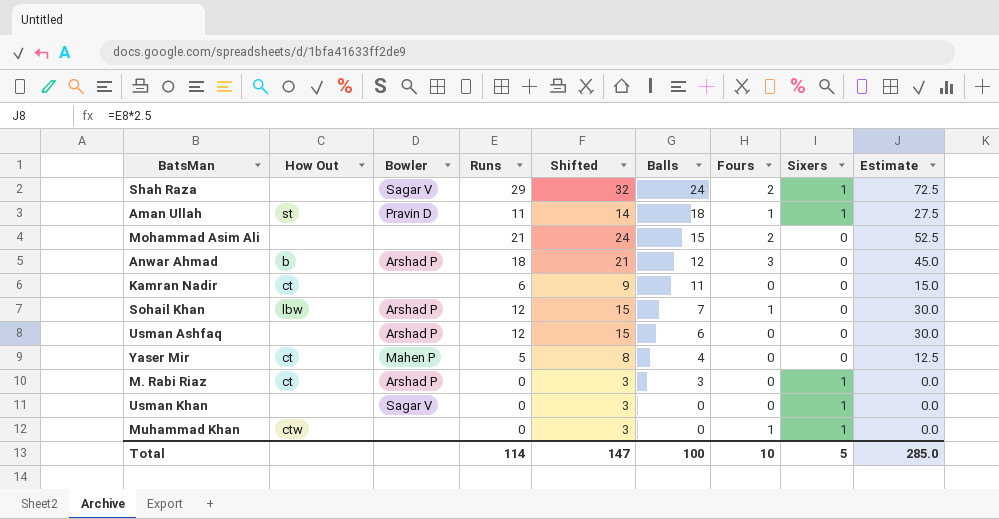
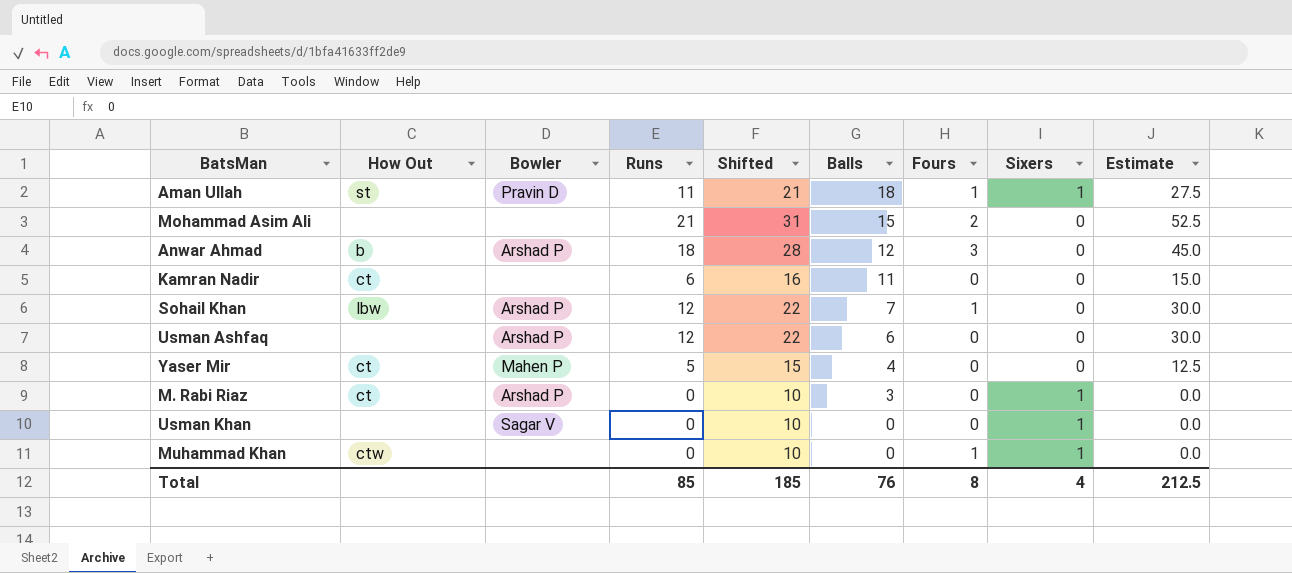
column Shifted | formula: [Runs] + 3 -> [Runs] + 10
row Shah Raza: none | Sagar V | 29 | 32 | 24 | 2 | 1 | 72.5 -> none
Total | Runs: 114 -> 85
Total | Shifted: 147 -> 185
Total | Balls: 100 -> 76
Total | Fours: 10 -> 8
Total | Sixers: 5 -> 4
Total | Estimate: 285.0 -> 212.5

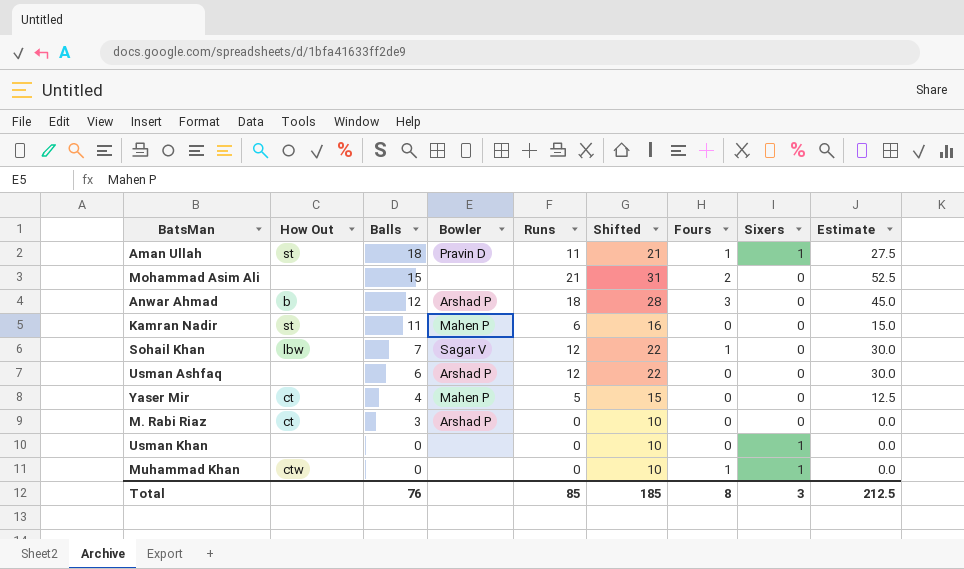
column Balls | position: 6 -> 3
Kamran Nadir | How Out: ct -> st
Kamran Nadir | Bowler: none -> Mahen P
Sohail Khan | Bowler: Arshad P -> Sagar V
M. Rabi Riaz | Sixers: 1 -> 0
Usman Khan | Bowler: Sagar V -> none
Total | Sixers: 4 -> 3

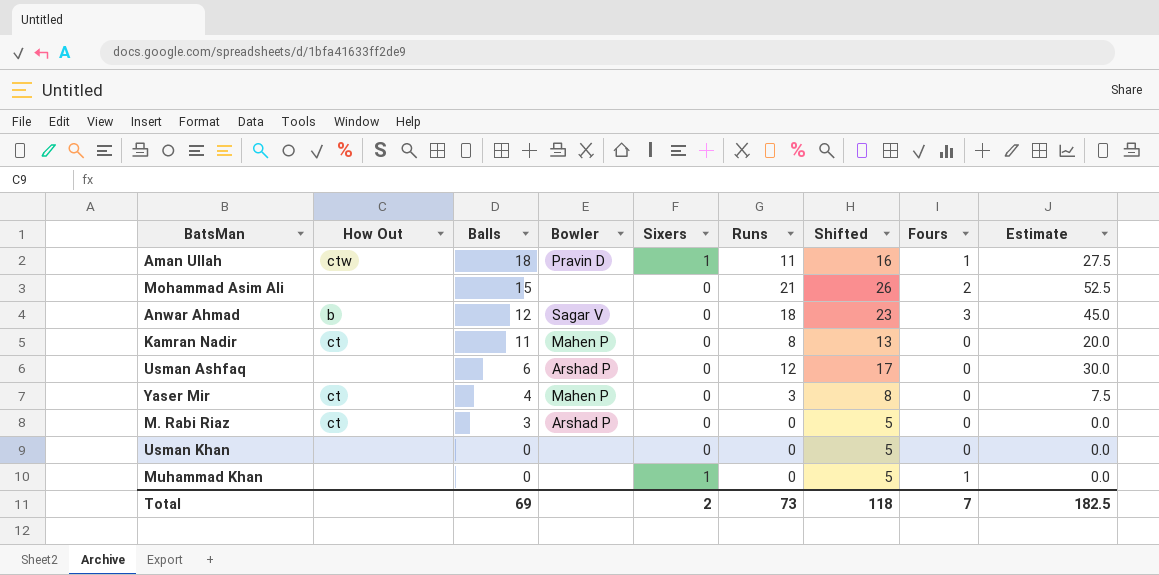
column Sixers | position: 8 -> 5
column Shifted | formula: [Runs] + 10 -> [Runs] + 5
row Sohail Khan: lbw | 7 | Sagar V | 12 | 22 | 1 | 0 | 30.0 -> none
Aman Ullah | How Out: st -> ctw
Anwar Ahmad | Bowler: Arshad P -> Sagar V
Kamran Nadir | How Out: st -> ct
Kamran Nadir | Runs: 6 -> 8
Kamran Nadir | Estimate: 15.0 -> 20.0
Yaser Mir | Runs: 5 -> 3
Yaser Mir | Estimate: 12.5 -> 7.5
Usman Khan | Sixers: 1 -> 0
Muhammad Khan | How Out: ctw -> none
Total | Balls: 76 -> 69
Total | Sixers: 3 -> 2
Total | Runs: 85 -> 73
Total | Shifted: 185 -> 118
Total | Fours: 8 -> 7
Total | Estimate: 212.5 -> 182.5

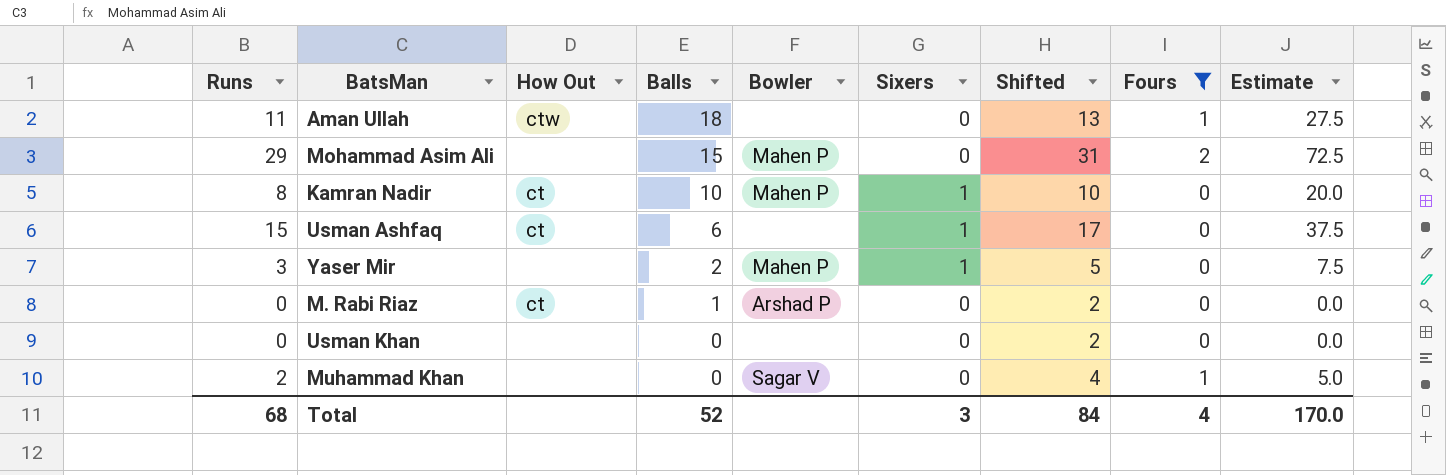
filter: none -> Fours != 3
column Runs | position: 6 -> 1
column Shifted | formula: [Runs] + 5 -> [Runs] + 2
Aman Ullah | Bowler: Pravin D -> none
Aman Ullah | Sixers: 1 -> 0
Mohammad Asim Ali | Runs: 21 -> 29
Mohammad Asim Ali | Bowler: none -> Mahen P
Mohammad Asim Ali | Estimate: 52.5 -> 72.5
Kamran Nadir | Balls: 11 -> 10
Kamran Nadir | Sixers: 0 -> 1
Usman Ashfaq | Runs: 12 -> 15
Usman Ashfaq | How Out: none -> ct
Usman Ashfaq | Bowler: Arshad P -> none
Usman Ashfaq | Sixers: 0 -> 1
Usman Ashfaq | Estimate: 30.0 -> 37.5
Yaser Mir | How Out: ct -> none
Yaser Mir | Balls: 4 -> 2
Yaser Mir | Sixers: 0 -> 1
M. Rabi Riaz | Balls: 3 -> 1
Muhammad Khan | Runs: 0 -> 2
Muhammad Khan | Bowler: none -> Sagar V
Muhammad Khan | Sixers: 1 -> 0
Muhammad Khan | Estimate: 0.0 -> 5.0
Total | Runs: 73 -> 68
Total | Balls: 69 -> 52
Total | Sixers: 2 -> 3
Total | Shifted: 118 -> 84
Total | Fours: 7 -> 4
Total | Estimate: 182.5 -> 170.0

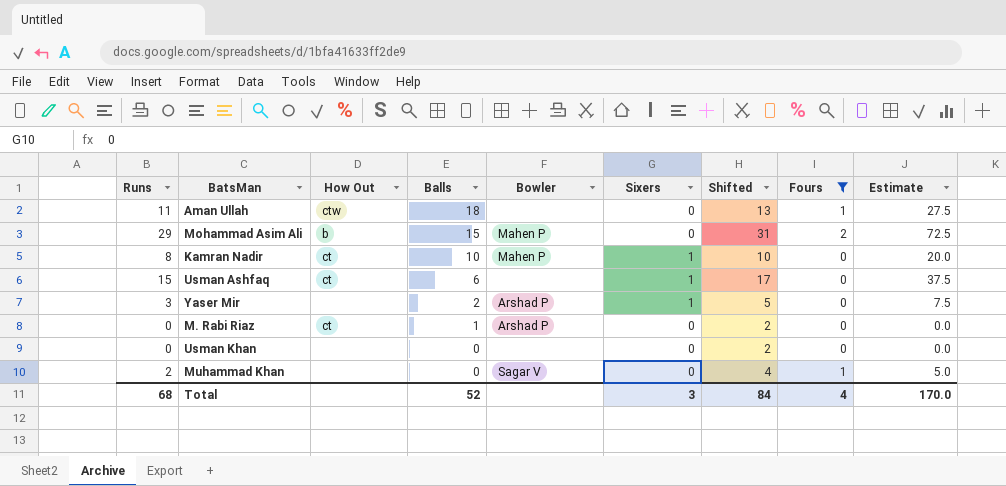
Mohammad Asim Ali | How Out: none -> b
Yaser Mir | Bowler: Mahen P -> Arshad P

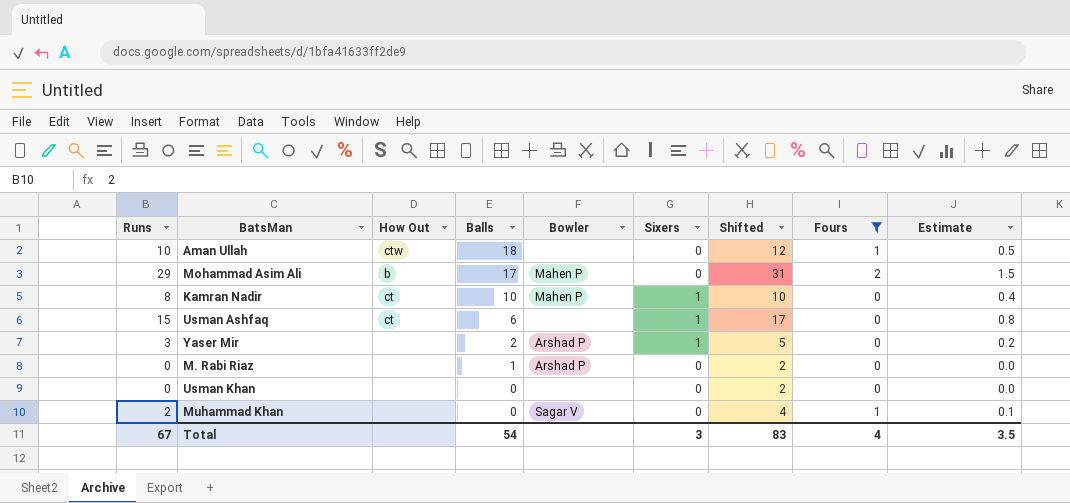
column Estimate | formula: [Runs] * 2.5 -> [Runs] * 0.05
Aman Ullah | Runs: 11 -> 10
Aman Ullah | Shifted: 13 -> 12
Mohammad Asim Ali | Balls: 15 -> 17
M. Rabi Riaz | How Out: ct -> none
Total | Runs: 68 -> 67
Total | Balls: 52 -> 54
Total | Shifted: 84 -> 83
Total | Estimate: 170.0 -> 3.5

Task:
Beginning at the line containing "Total | Sixers: 3 -> 2", restate every line through the end of the material above exactly; omit the pictures.

Result for this exercise:
Total | Sixers: 3 -> 2
Total | Runs: 85 -> 73
Total | Shifted: 185 -> 118
Total | Fours: 8 -> 7
Total | Estimate: 212.5 -> 182.5

filter: none -> Fours != 3
column Runs | position: 6 -> 1
column Shifted | formula: [Runs] + 5 -> [Runs] + 2
Aman Ullah | Bowler: Pravin D -> none
Aman Ullah | Sixers: 1 -> 0
Mohammad Asim Ali | Runs: 21 -> 29
Mohammad Asim Ali | Bowler: none -> Mahen P
Mohammad Asim Ali | Estimate: 52.5 -> 72.5
Kamran Nadir | Balls: 11 -> 10
Kamran Nadir | Sixers: 0 -> 1
Usman Ashfaq | Runs: 12 -> 15
Usman Ashfaq | How Out: none -> ct
Usman Ashfaq | Bowler: Arshad P -> none
Usman Ashfaq | Sixers: 0 -> 1
Usman Ashfaq | Estimate: 30.0 -> 37.5
Yaser Mir | How Out: ct -> none
Yaser Mir | Balls: 4 -> 2
Yaser Mir | Sixers: 0 -> 1
M. Rabi Riaz | Balls: 3 -> 1
Muhammad Khan | Runs: 0 -> 2
Muhammad Khan | Bowler: none -> Sagar V
Muhammad Khan | Sixers: 1 -> 0
Muhammad Khan | Estimate: 0.0 -> 5.0
Total | Runs: 73 -> 68
Total | Balls: 69 -> 52
Total | Sixers: 2 -> 3
Total | Shifted: 118 -> 84
Total | Fours: 7 -> 4
Total | Estimate: 182.5 -> 170.0

Mohammad Asim Ali | How Out: none -> b
Yaser Mir | Bowler: Mahen P -> Arshad P

column Estimate | formula: [Runs] * 2.5 -> [Runs] * 0.05
Aman Ullah | Runs: 11 -> 10
Aman Ullah | Shifted: 13 -> 12
Mohammad Asim Ali | Balls: 15 -> 17
M. Rabi Riaz | How Out: ct -> none
Total | Runs: 68 -> 67
Total | Balls: 52 -> 54
Total | Shifted: 84 -> 83
Total | Estimate: 170.0 -> 3.5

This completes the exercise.